There is no right or wrong way, you really do have to make your own mind up depending on what it is you are trying to do and if you are trying to have lots of things then one setup will never be as good as another,
you say one table over several tables, how do you seperate products into different tables when one merchant sells thousands of items across 6 different product types? how can you seperate them when the merchant doesnt have a category structure to identify them.
You want one table with lots of data, how much data, we run mysql with millions of products in one table but we did a lot of custom tuning with both the server and mysql to get it to work/behave. What about indexes?
For some jobs it would be better to have each field as a seperate table but then you have more strain on your machine doing searches in one table to get id's and then going to other tables to get the information (double the queries) so you see the list is endless.
There are some clever ways that you can have one table for ALL types of data, it does not matter what product groups there are but that is probably not the kind of programming you would get a lot of support with on forums and programmers as they probably would not understand what you are doing and why.
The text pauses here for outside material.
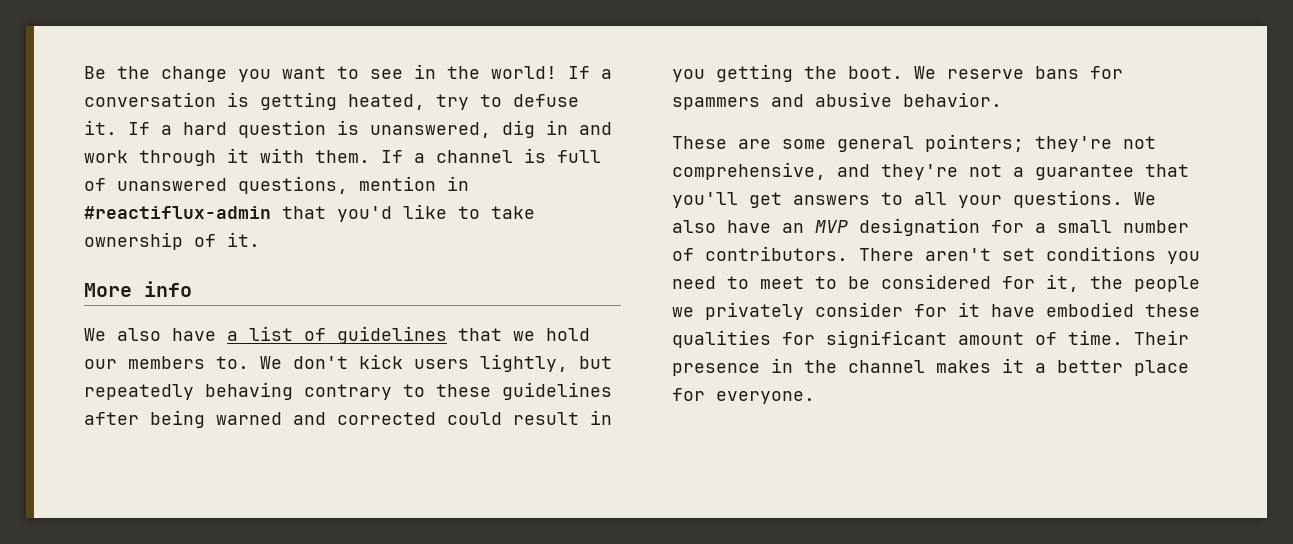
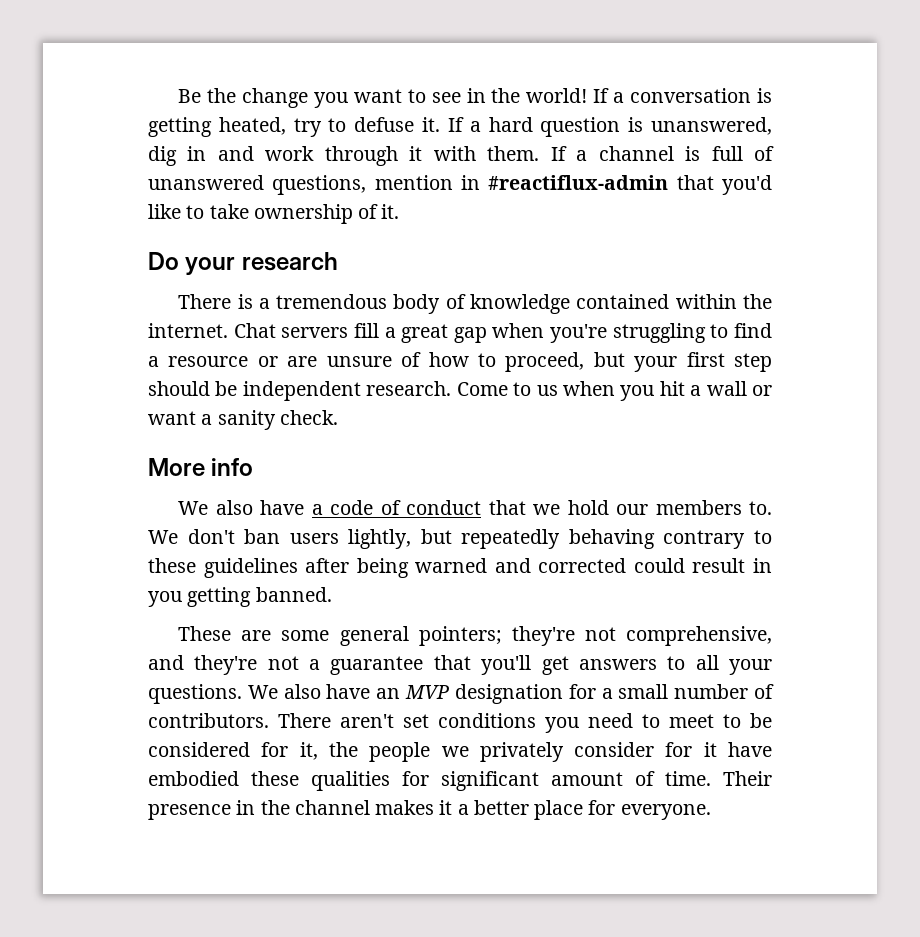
(260, 239) none -> [148,252,338,275] [178,294,772,314] [148,323,772,343] [148,352,772,372] [148,381,772,401] [148,410,338,430] // Do your research // There is a tremendous body of knowledge contained within the internet. Chat servers fill a great gap when you're struggling to find a resource or are unsure of how to proceed, but your first step should be independent research. Come to us when you hit a wall or want a sanity check.
[249,326,447,344] list of guidelines -> [330,500,482,515] code of conduct
[359,354,403,369] kick -> [244,529,281,544] ban
[804,66,1123,79] [672,92,1002,110] the boot. We reserve bans for spammers and abusive behavior. -> [255,587,332,602] banned.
Everything depends on everything, processor, hard drive speed, memory buffers, caches, tuning so you have to know what it is sat on and how much it will be used and if your designing a script for others to use then you need to presume that they will all be on shared hosting all with timeout limits on processes and with very little memory so it makes the job even harder, you cant have large tables because there is not enough resource and you cant have many tables because mysql will have too many tables open in memory.
I
am not going to get into database consultation as its costs us many thousands of pounds to get where we are with ours and i would say its only now we really really understand how to push mysql hard like a ***** but if you are starting off i would say just put it all in one table and make some money, accept that the fact that it only becomes a problem when you are making money and then you have enough cash to fix the problem as they come about.
Also bear in mind that generally performance problems associated with large tables, providing the code is ok can generally be solved by just getting a bigger server or faster drives most of the time.